>>>>>

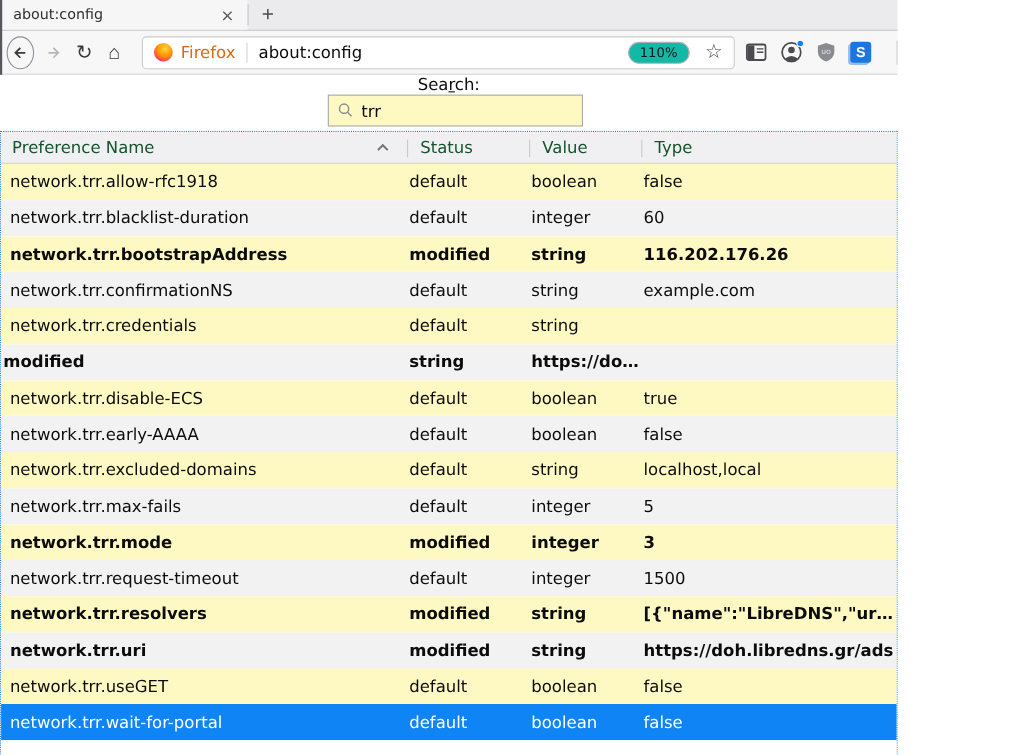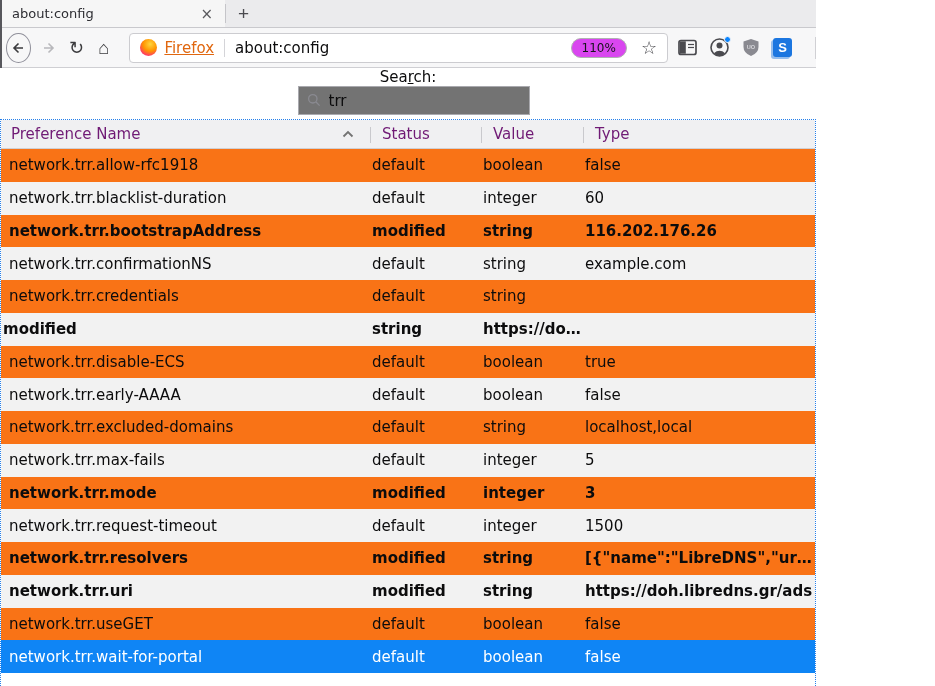"Firefox" .ff-brand { text-decoration: underline -> none }
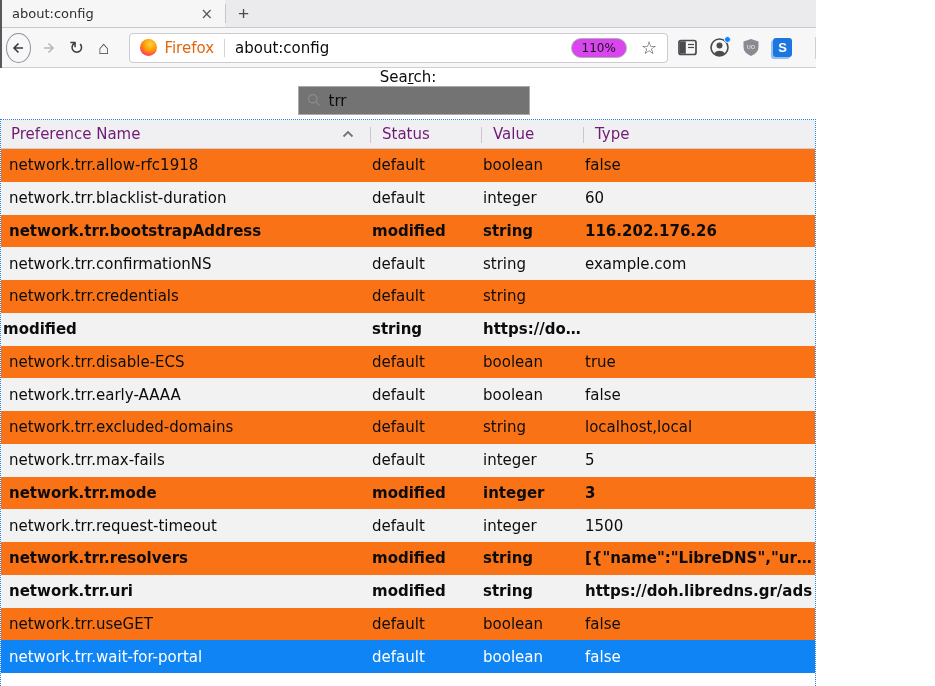"110%" .zoom-pill { background: #d946ef -> #14b8a6 }
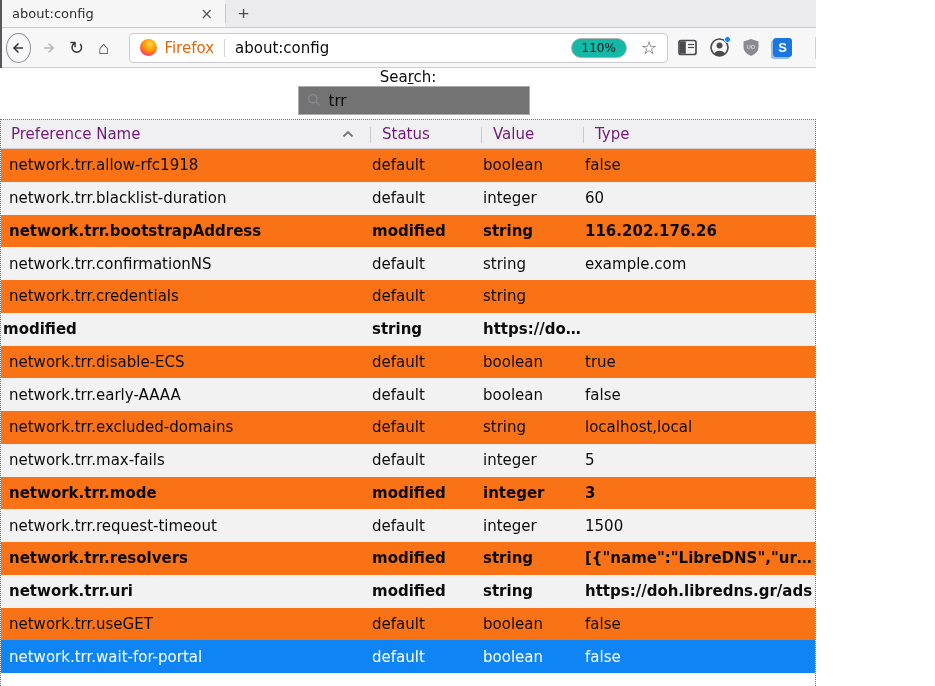"trr" .searchbox input { background: #737373 -> #fef9c3 }
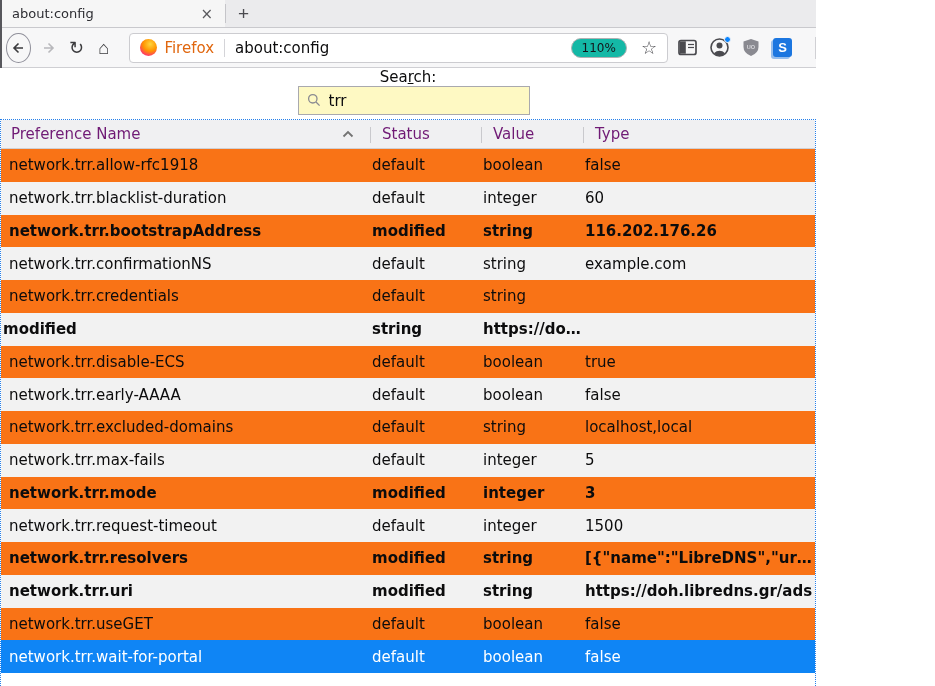"Preference Name" .thead { color: #701a75 -> #14532d }
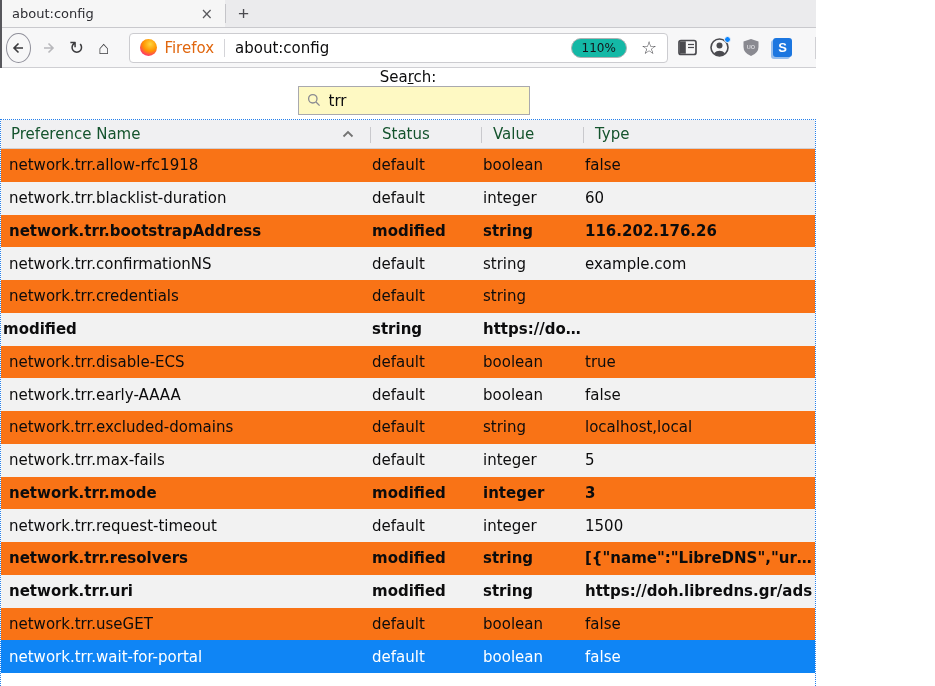"network.trr.allow-rfc1918" .row { background: #f97316 -> #fef9c3 }
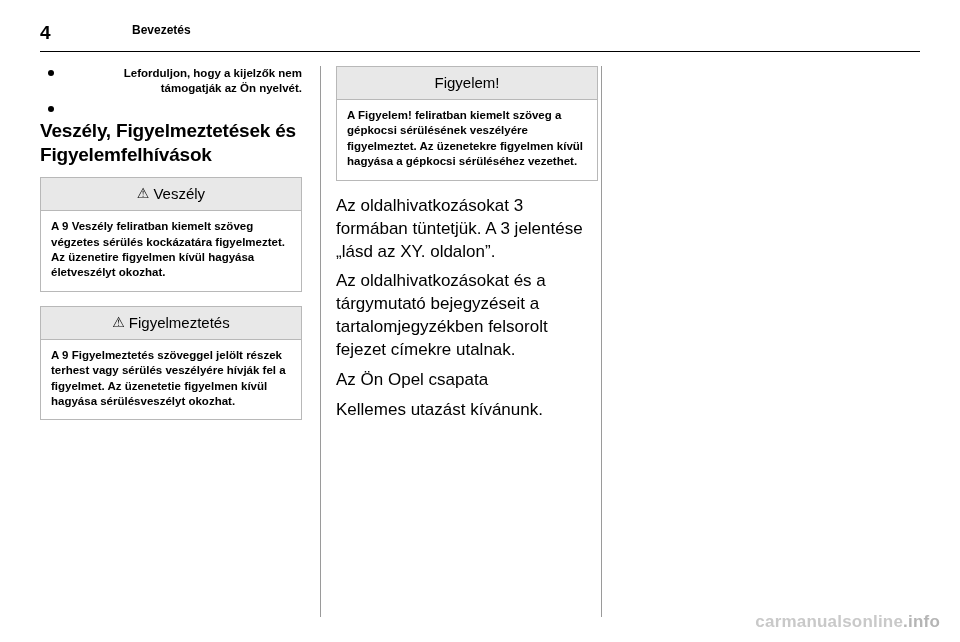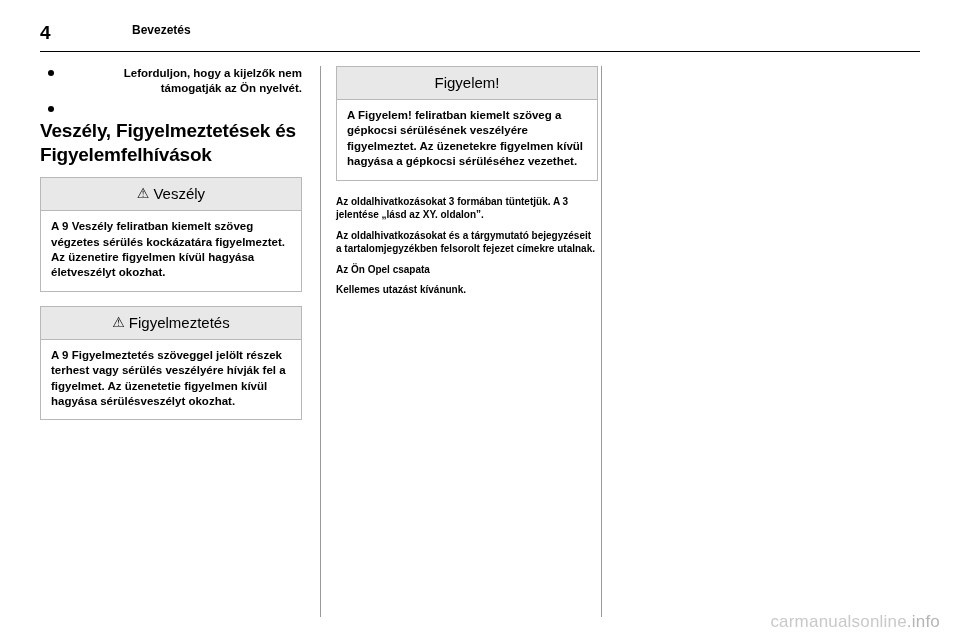"Az oldalhivatkozásokat 3 formában" p.body { font-size: 10px -> 17px; font-weight: bold -> normal }
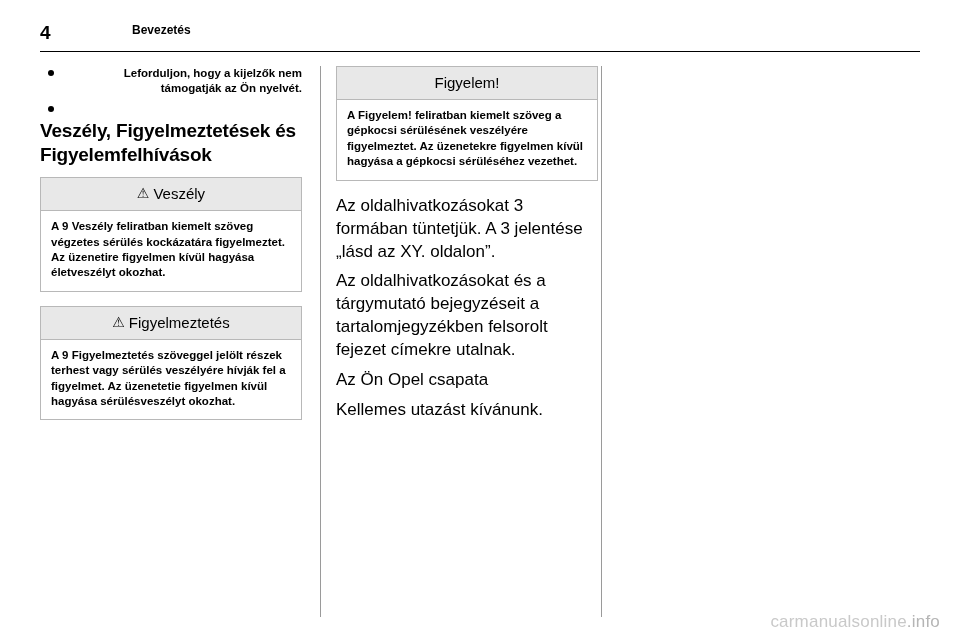"carmanualsonline.info" .watermark { font-weight: none -> bold }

<<<<<

● Work to complete: Please repeat exactly the lines from the one containing "font-size: 10px ->" through the end of the entries, both included, omitting pictures.

● Solution:
"Az oldalhivatkozásokat 3 formában" p.body { font-size: 10px -> 17px; font-weight: bold -> normal }
"carmanualsonline.info" .watermark { font-weight: none -> bold }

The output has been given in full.